WHAT YOU WILL DO: Reproduce the records below exactly, but only between the lines holding "ver el apendice." and "de las páginas", inclusive.

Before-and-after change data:
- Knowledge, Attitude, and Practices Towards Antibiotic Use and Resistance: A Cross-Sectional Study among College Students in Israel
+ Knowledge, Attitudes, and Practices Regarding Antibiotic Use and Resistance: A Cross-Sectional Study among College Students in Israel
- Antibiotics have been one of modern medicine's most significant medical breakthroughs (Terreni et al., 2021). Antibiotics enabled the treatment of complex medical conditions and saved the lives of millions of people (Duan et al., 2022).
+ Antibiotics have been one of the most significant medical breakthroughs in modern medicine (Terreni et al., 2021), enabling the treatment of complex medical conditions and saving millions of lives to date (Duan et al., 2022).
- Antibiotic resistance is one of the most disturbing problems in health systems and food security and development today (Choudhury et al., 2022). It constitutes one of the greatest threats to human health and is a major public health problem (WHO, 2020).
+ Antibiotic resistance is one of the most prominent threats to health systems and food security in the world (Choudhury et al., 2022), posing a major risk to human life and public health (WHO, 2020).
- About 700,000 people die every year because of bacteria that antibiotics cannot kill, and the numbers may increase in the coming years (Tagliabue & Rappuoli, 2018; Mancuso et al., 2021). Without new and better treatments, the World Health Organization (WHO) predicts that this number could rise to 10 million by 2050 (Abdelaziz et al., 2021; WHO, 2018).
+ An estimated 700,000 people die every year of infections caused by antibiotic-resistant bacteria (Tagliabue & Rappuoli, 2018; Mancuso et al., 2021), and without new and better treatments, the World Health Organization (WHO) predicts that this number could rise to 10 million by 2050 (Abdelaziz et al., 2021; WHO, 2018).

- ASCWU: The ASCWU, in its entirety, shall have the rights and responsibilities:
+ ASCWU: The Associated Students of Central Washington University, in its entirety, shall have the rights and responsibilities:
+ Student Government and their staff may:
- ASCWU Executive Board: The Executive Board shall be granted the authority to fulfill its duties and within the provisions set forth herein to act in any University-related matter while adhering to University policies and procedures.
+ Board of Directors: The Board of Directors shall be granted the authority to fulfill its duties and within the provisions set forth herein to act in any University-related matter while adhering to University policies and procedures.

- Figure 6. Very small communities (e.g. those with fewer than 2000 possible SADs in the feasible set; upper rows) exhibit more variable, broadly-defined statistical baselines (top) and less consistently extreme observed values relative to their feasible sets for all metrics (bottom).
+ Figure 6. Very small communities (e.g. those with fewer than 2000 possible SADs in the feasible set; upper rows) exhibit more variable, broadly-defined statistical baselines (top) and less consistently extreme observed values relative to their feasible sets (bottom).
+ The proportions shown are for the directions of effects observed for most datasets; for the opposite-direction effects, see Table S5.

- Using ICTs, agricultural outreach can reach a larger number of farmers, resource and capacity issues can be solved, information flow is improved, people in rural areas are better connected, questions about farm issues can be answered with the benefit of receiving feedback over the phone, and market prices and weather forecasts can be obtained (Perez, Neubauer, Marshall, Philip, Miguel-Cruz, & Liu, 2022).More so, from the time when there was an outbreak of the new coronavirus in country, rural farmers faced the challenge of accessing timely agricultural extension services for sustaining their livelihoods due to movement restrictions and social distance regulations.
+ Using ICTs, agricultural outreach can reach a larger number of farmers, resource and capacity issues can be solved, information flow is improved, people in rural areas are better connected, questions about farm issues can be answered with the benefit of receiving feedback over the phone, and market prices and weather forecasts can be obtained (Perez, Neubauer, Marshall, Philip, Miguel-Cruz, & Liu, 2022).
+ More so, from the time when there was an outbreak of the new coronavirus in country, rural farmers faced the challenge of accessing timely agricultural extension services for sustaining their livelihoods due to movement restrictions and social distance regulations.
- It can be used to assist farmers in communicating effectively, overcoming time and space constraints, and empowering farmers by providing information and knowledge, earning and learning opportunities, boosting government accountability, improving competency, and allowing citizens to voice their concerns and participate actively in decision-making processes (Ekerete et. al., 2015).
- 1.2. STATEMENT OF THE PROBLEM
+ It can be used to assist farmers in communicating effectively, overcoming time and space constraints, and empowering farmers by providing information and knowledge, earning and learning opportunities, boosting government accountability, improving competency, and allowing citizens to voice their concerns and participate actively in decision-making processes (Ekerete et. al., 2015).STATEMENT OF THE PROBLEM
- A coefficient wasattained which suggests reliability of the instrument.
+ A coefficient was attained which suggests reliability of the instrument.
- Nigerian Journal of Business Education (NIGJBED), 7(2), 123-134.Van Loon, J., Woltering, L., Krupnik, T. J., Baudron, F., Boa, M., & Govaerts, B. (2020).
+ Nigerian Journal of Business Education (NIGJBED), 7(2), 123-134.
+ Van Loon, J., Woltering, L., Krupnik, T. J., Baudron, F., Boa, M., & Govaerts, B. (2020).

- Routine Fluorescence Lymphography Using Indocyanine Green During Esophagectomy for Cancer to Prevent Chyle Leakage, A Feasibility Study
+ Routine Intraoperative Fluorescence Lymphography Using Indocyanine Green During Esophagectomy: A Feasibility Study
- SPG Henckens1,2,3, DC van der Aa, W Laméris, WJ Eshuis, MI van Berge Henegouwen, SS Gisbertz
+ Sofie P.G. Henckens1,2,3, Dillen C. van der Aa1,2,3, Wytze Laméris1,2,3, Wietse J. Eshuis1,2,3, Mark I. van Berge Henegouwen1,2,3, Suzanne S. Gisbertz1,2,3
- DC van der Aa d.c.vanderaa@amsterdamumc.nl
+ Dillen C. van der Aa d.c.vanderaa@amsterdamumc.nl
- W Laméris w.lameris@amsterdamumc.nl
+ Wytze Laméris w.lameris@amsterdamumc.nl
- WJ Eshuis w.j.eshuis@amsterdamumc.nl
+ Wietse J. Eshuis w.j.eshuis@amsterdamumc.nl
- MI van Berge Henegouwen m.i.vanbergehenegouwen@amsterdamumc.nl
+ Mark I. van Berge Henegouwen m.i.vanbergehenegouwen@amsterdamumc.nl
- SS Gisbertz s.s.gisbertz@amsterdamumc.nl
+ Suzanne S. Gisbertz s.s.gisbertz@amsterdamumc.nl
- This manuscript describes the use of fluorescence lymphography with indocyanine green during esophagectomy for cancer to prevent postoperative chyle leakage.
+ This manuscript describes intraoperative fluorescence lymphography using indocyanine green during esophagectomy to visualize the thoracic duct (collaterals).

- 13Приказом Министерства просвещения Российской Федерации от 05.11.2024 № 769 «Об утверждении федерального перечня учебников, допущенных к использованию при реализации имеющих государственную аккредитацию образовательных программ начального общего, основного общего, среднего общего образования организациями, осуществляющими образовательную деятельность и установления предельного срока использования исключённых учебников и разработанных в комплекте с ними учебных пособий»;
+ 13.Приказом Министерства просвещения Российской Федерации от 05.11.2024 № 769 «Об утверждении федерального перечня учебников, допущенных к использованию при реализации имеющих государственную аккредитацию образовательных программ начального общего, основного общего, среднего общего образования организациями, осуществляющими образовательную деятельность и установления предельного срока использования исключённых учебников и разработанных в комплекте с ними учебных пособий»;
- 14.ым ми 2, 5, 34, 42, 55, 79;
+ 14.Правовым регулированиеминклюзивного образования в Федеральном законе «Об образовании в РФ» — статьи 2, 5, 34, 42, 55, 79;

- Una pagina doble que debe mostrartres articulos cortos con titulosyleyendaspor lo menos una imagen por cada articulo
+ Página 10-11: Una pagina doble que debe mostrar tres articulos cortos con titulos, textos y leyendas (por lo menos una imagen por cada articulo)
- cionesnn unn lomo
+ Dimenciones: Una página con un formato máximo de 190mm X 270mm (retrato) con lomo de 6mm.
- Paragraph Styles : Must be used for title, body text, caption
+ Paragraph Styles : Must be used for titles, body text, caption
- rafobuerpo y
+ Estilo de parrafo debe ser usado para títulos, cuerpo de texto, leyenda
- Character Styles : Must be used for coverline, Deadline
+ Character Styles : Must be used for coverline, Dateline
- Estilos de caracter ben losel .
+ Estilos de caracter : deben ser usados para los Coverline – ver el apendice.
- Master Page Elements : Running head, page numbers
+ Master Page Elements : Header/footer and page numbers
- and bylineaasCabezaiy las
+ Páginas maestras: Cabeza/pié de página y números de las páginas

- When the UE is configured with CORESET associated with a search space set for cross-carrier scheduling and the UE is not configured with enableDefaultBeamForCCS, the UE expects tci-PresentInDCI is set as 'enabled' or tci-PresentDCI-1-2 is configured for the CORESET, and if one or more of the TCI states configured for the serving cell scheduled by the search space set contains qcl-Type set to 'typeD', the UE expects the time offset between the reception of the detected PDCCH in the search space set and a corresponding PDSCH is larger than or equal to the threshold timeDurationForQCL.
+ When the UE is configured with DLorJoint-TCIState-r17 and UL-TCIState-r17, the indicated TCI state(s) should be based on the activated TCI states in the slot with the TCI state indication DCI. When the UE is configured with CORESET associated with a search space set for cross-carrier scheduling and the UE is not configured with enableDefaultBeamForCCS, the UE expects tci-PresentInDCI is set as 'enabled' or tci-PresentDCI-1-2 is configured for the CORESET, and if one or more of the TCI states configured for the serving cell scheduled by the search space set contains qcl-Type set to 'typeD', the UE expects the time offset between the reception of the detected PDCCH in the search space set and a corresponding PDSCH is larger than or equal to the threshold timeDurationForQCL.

SOLUTION TO THIS TASK:
+ Estilos de caracter : deben ser usados para los Coverline – ver el apendice.
- Master Page Elements : Running head, page numbers
+ Master Page Elements : Header/footer and page numbers
- and bylineaasCabezaiy las
+ Páginas maestras: Cabeza/pié de página y números de las páginas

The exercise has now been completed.